Капровский не всегда спал так долго, но вчера он испытал очень много приятных и неприятных впечатлений и, чувствуя себя странно утомленным, нуждался в более длительном, чем обычно, отдыхе. К приятным событиям относилось выигранное в суде дело одного помещика; правда, дело было небольшое и помещик не из крупных, но то обстоятельство, что клиент был как-никак помещик, — у Капровского случай очень редкий, — сулило ему богатое будущее. Главное, завязать отношения с помещиками. Хо-хо! Тогда сразу изменились бы и его денежные дела и положение в обществе. Мужиков он не бросил бы — они приносили ему изрядный доход, — но вместе с тем обзавелся бы почетной клиентурой. Вращаясь в ее кругах, можно было не только приятно проводить время, но быстро разбогатеть и заключить выгодный со всех точек зрения брак. И он с особым рвением вел дело этого редкого клиента, с которым познакомился благодаря расторопности и пронырливости маклера Янкеля. В этом процессе он выказал все свои юридические познания и незаурядное искусство. Судьи относились обычно весьма подозрительно и к нему самому и к делам, за которые он брался, но на этот раз он вел процесс с таким рвением и так ловко, что помещик выиграл тяжбу. Деньги Капровский получил небольшие. Он понимал, что к людям мало-мальски просвещенным и опытным нельзя применять те же приемы, что к темному мужику. Зато помещик пожимал адвокату руку и в обе щеки целовал, обещая прославить его на всю округу и посылать своих соседей, ведущих тяжбы, только к нему. Это была чуть ли не первая профессиональная удача Капровского, но удача весьма важная, открывавшая перед ним широкие перспективы.
Вручив значительную часть гонорара Янкелю, так как тот, не получив ее, не дал бы ему, разумеется, ни минуты покоя, Капровский с оставшейся суммой отправился в кафе, где Кларка, стоя на маленькой эстраде в фантастическом красном костюме, исполняла перед немногочисленной мужской публикой свой боевой концертный номер: «Willst du spazieren gehen? Мяу!» Это «мяу» производило на Капровского неотразимое впечатление; оно щекотало его нервы и заставляло трепетать сердце. В эту ночь он не играл в карты, его всецело захватила победа, одержанная над кафешантанной сиреной, которая торжественно обещала ему провести в Онгроде еще несколько недель.

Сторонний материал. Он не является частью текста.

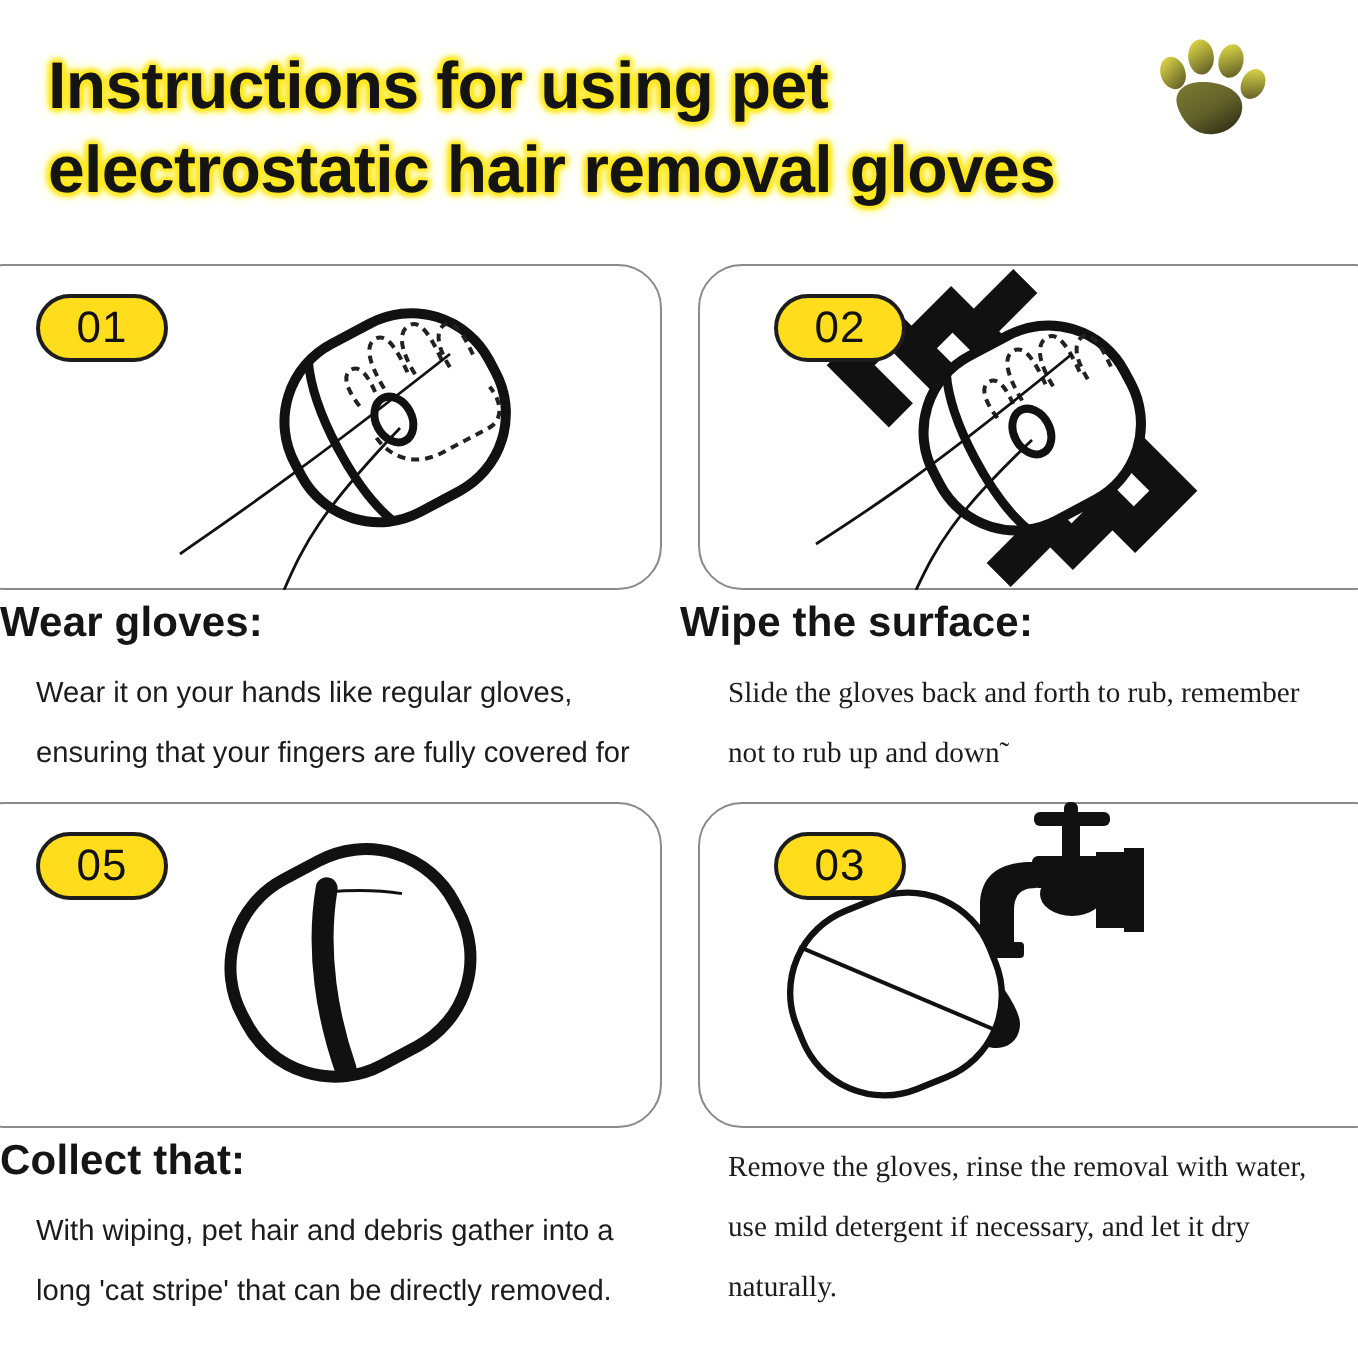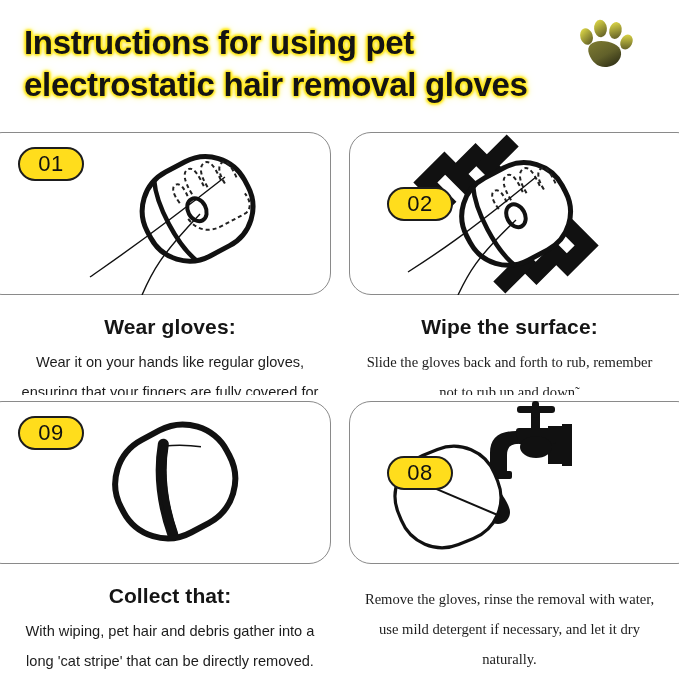--- a/index.html
+++ b/index.html
@@ -118,7 +118,7 @@
     letter-spacing: 0.5px;
   }
   .step-left  .badge { left: 18px; }
-  .step-right .badge { left: 47px; margin-top: 40px; }
+  .step-right .badge { left: 47px; }
 
   .caption {
     position: absolute;

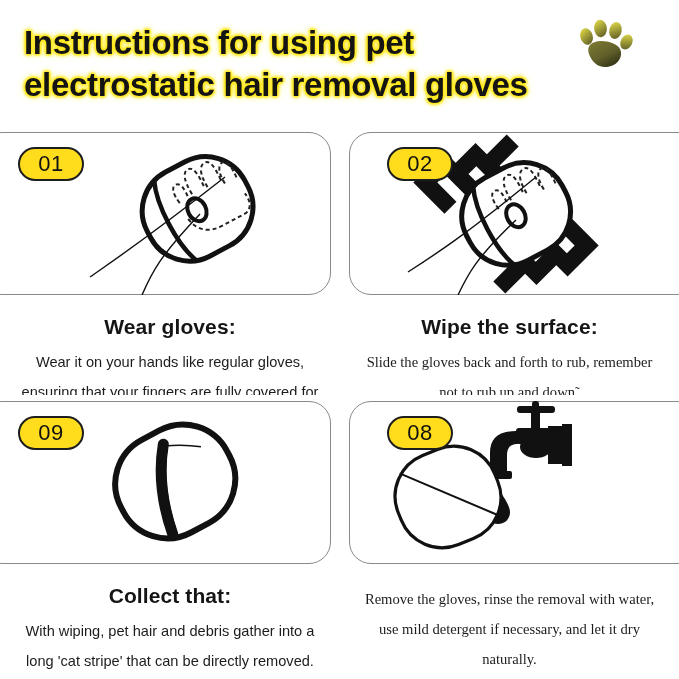--- a/index.html
+++ b/index.html
@@ -125,8 +125,6 @@
     left: 0;
     top: 174px;
     width: 100%;
-    text-align: center;
-    margin-top: 15px;
   }
   .cap-title {
     font-size: 21px;

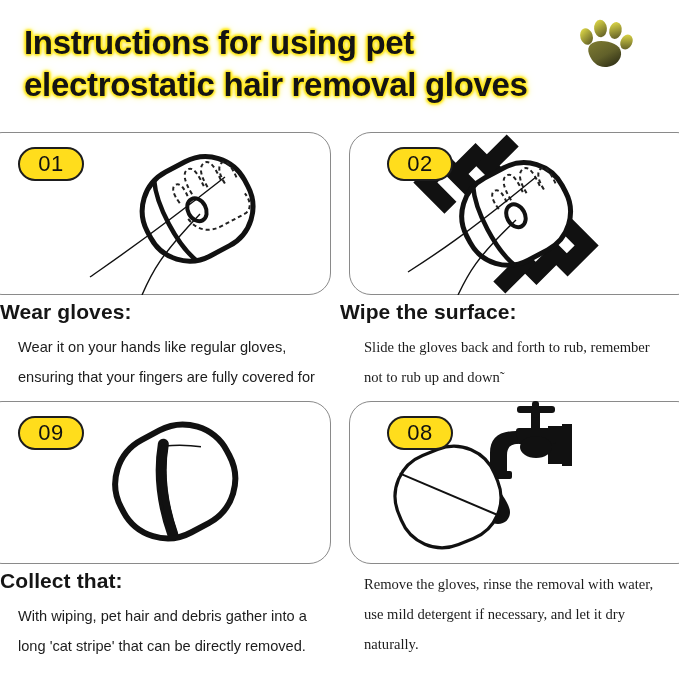--- a/index.html
+++ b/index.html
@@ -256,7 +256,7 @@
         </g>
       </svg>
 
-      <div class="badge">09</div>
+      <div class="badge">05</div>
 
       <div class="caption">
         <div class="cap-title">Collect that:</div>

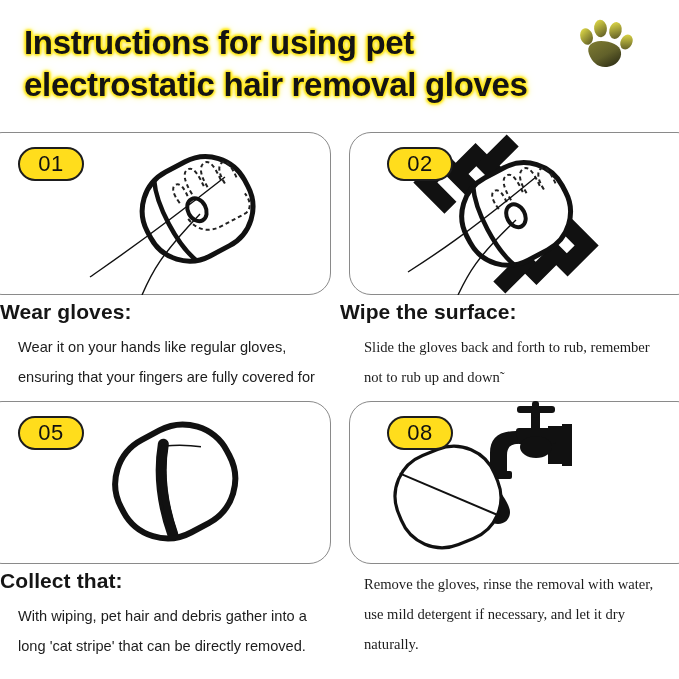--- a/index.html
+++ b/index.html
@@ -296,7 +296,7 @@
         </g>
       </svg>
 
-      <div class="badge">08</div>
+      <div class="badge">03</div>
 
       <div class="caption">
         <div class="cap-body">Remove the gloves, rinse the removal with water, use mild detergent if necessary, and let it dry naturally.</div>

Капровский возвращался домой в прекрасном расположении духа; он вертел тросточкой и тихонько напевал: «Мяу! Мяу!» Вот почему сообщение Юрка о скандале в Лесном так рассердило его. Пан адвокат обошелся бы с мальчиком еще строже, не вспомни он о том, что отец Юрка, Миколай, обожает свое потомство. Капровский боялся, что, если он обидит его сына, Миколай разозлится и порвет с ним отношения, надо сказать весьма полезные. Хо-хо! Такого, как Миколай, многие его коллеги охотно взяли бы себе в посредники.
Но этого им не дождаться! Только он один умеет находить таких Янкелей и таких Миколаев. Вот почему он и сдержал свой гнев. Однако предчувствие бурных объяснений с родителями Карольки долго не давало ему уснуть…

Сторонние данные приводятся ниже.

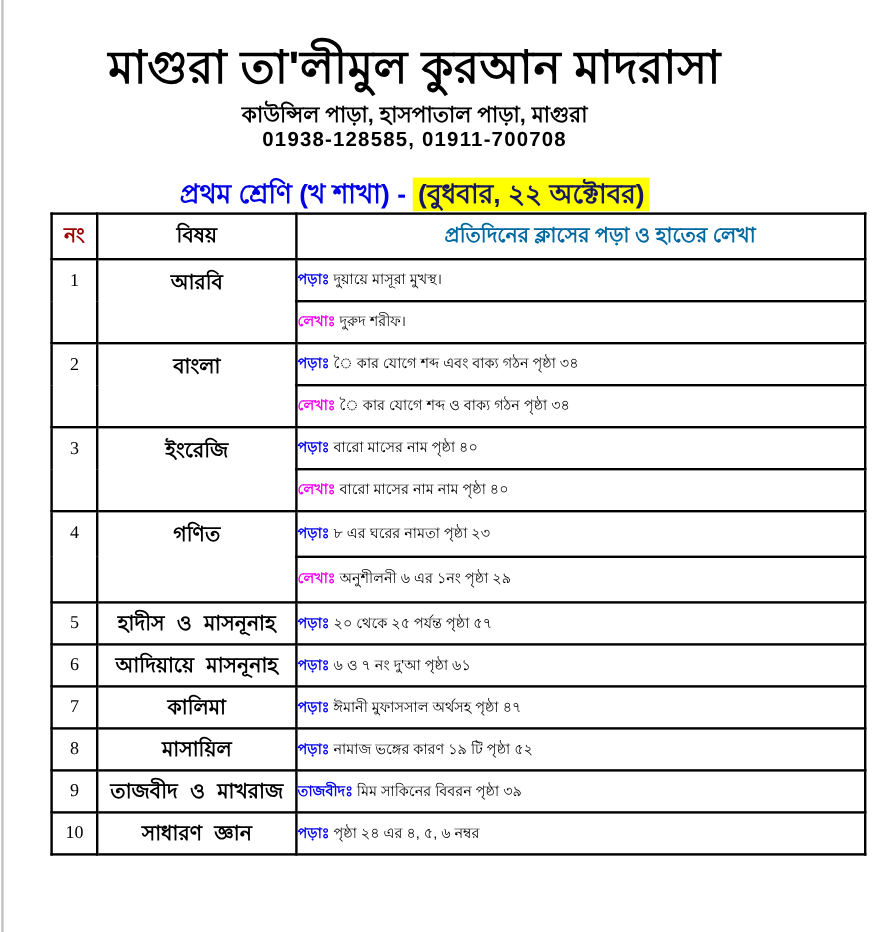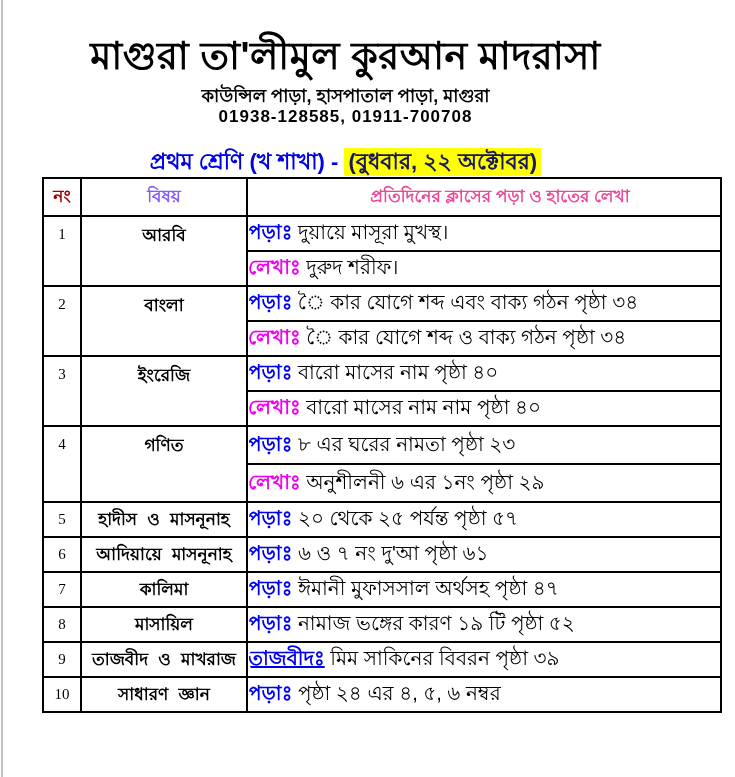--- a/index.html
+++ b/index.html
@@ -88,7 +88,7 @@
   <tbody>
       <tr>
     <td class="h" style="color: rgb(155, 0, 0);">নং</td>
-    <td class="h" style="color: #8b5cf6;">বিষয়</td>
+    <td class="h" style="color: #000000;">বিষয়</td>
     <td class="h" style="color: #ec4899; padding-left: 32px;">প্রতিদিনের ক্লাসের পড়া ও হাতের লেখা</td>
   </tr>
 

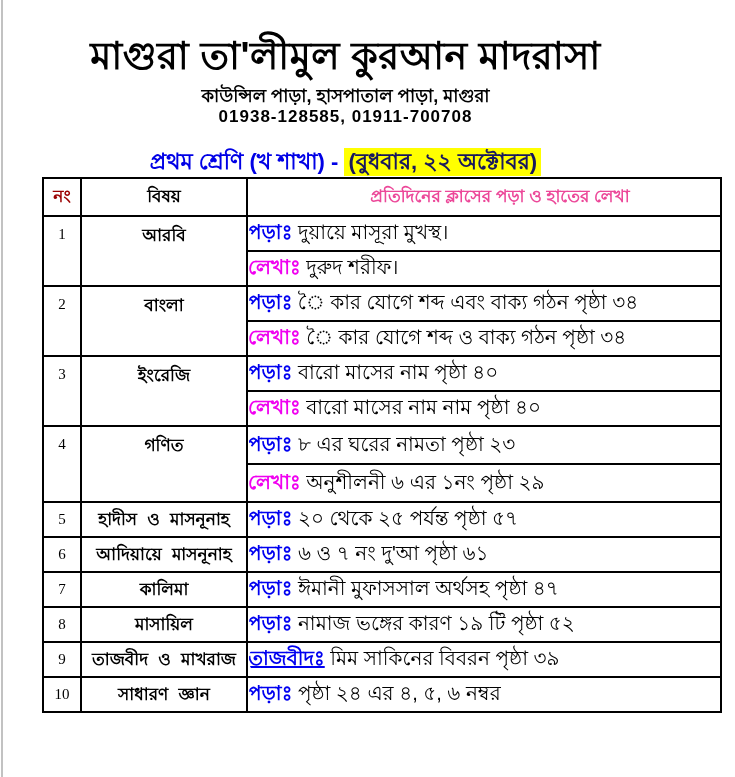--- a/index.html
+++ b/index.html
@@ -89,7 +89,7 @@
       <tr>
     <td class="h" style="color: rgb(155, 0, 0);">নং</td>
     <td class="h" style="color: #000000;">বিষয়</td>
-    <td class="h" style="color: #ec4899; padding-left: 32px;">প্রতিদিনের ক্লাসের পড়া ও হাতের লেখা</td>
+    <td class="h" style="color: #0369a1; padding-left: 32px;">প্রতিদিনের ক্লাসের পড়া ও হাতের লেখা</td>
   </tr>
 
   <tr class="sub">

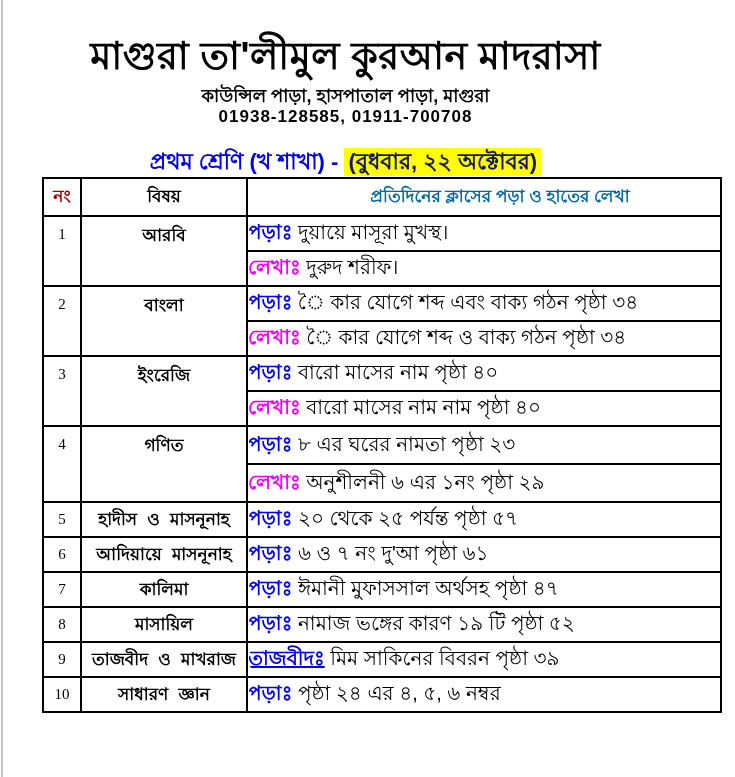--- a/index.html
+++ b/index.html
@@ -56,10 +56,9 @@
   td.subj.single{vertical-align:middle;font-family:Liberation Mono, monospace;}
   td.lesson{
     vertical-align:middle;
-    font-size:20px;
+    font-size:12px;
     padding-left:6px;
     height:33px;
-    border-radius:16px;
   }
   tr.sub{height:35px;}
   tr.sub4{height:38px;}

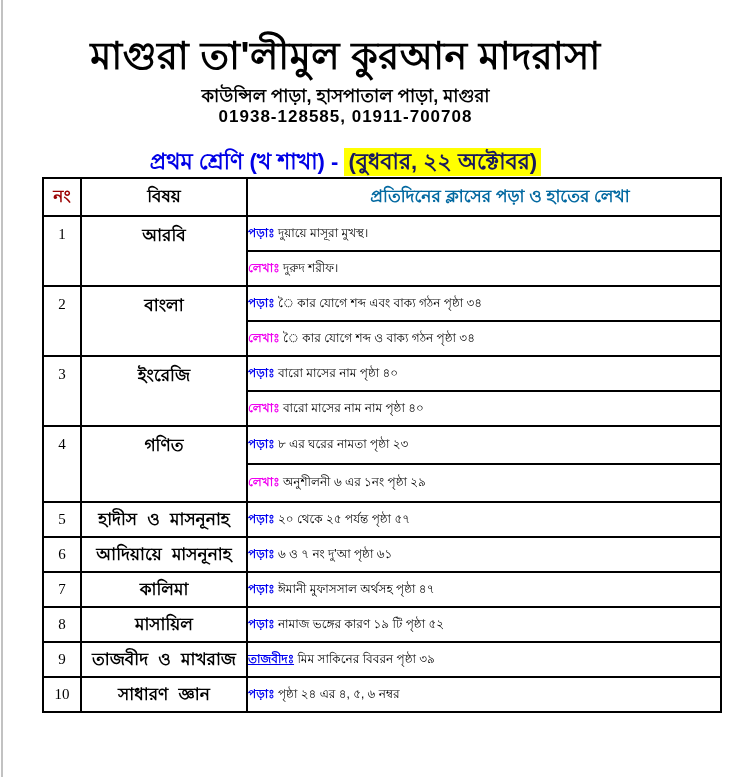--- a/index.html
+++ b/index.html
@@ -150,7 +150,7 @@
   <tr class="single">
     <td class="no single">9</td>
     <td class="subj single">তাজবীদ ও মাখরাজ</td>
-    <td class="lesson"><span class="lbl" style="color: rgb(0, 0, 240); text-decoration: underline;">তাজবীদঃ</span> <span>মিম সাকিনের বিবরন পৃষ্ঠা ৩৯</span></td>
+    <td class="lesson"><span class="lbl" style="color: rgb(0, 0, 240);">তাজবীদঃ</span> <span>মিম সাকিনের বিবরন পৃষ্ঠা ৩৯</span></td>
   </tr>
   <tr class="single">
     <td class="no single">10</td>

Теперь, когда мальчик вошел в спальню, он довольно мягко спросил:
— Есть кто-нибудь?
— Ой, ой, полно! — отозвался Юрек, приятно удивленный сдержанностью своего хозяина.
Капровский сел на кровати.
— А кто там?
— Янкель привел какого-то шляхтича с бумагами…

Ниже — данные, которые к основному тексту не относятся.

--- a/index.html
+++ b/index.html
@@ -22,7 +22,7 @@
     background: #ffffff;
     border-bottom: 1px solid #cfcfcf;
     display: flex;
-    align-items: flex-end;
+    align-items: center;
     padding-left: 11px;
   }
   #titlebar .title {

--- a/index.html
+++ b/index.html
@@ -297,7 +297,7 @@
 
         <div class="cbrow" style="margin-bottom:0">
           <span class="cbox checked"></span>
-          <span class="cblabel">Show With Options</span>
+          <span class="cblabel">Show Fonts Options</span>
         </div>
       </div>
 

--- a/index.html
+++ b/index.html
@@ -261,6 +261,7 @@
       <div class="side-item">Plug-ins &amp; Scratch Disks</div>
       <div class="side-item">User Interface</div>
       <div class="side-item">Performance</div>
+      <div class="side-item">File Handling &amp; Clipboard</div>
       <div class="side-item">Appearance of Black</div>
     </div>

Капровский усмехнулся. Уж если Янкель приводит кого-нибудь, то это наверняка выгодное дельце!
— Павлюк Гарбар из Грынок и та баба из Вульки — Кристина, или как ее там звать; они уже давно пришли и ждут.
«Вот это хорошо, просто замечательно, что эти мужики пришли сами. Значит, на этот раз они хотят обойтись без Миколая. И принесенные деньги вручат непосредственно ему, и не придется отдавать добрую половину солдату. Хо-хо! Солдат не дурак, но на этот раз хамы, видимо, провели его. Сами явились с деньгами!.. Но вот что плохо. Он совсем забыл, кто такая эта баба из Вульки и какое у нее к нему дело, за которое она уже присылала деньги».
Тут Юрек отскочил от кровати и, прикрыв ладонью рот, со странной смесью страха и лукавства доложил:
— Пришел сюда и тот… из Лесного, Бахревич!
Капровский даже вскрикнул:
— Вот так история!
У него задрожали руки и судорожно дернулось лицо. Он стал одеваться, но делал это очень медленно, о чем-то глубоко задумавшись. Но, удивительное дело, он одевался с такой тщательностью и щегольством, точно собирался на бал. Не хватало только фрака и белых перчаток. Он долго рылся в груде своего платья, выбрал самое лучшее белье, новехонький пиджак, обрызгался самыми модными духами, а в манишку и манжеты вложил запонки из поддельных рубинов.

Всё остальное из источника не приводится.